Synopses & Reviews
The first in a two-volume anthology of primary, secondary and visual sources, this reader provides a broad introduction to the evolution of World Civilizations from ancient history to 1700, and gives students insight into how historians use and interpret evidence in an effort to broaden their understanding of civilizations around the world. A wide selection of documents, images, maps and charts is presented along with chapter-opening timelines, source introductions, points for consideration, and questions designed to clarify the material and stimulate discussion. The reader is organized chronologically, but also provides an alternate topical Table of Contents, which allows instructors and students to compare sources across cultures and time periods.

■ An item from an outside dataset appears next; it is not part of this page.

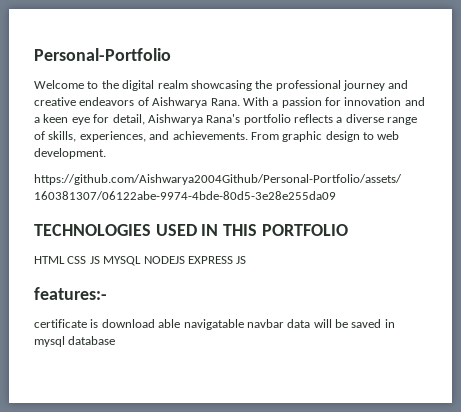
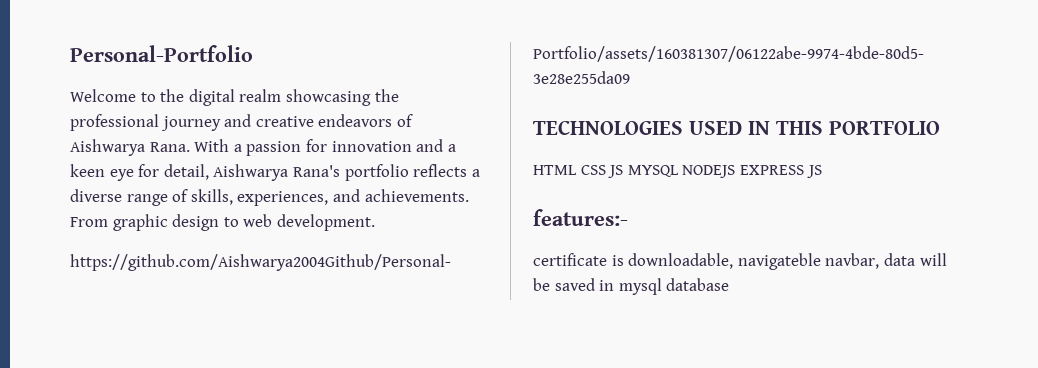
- certificate is download able navigatable navbar data will be saved in mysql database
+ certificate is downloadable, navigateble navbar, data will be saved in mysql database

A new feature to this edition, "Using This Book," assists students in fully analyzing sources and context.
Synopsis
Photographs, illustrations, maps, charts, and texts are celebrating the arrival of a larger size and beautiful colors to the fourth edition of
World Civilizations: Sources, Images, and Interpretations. This collection of primary, secondary, and visual sources for world history survey courses offers a broad introduction to the materials historians use and the interpretations historians make.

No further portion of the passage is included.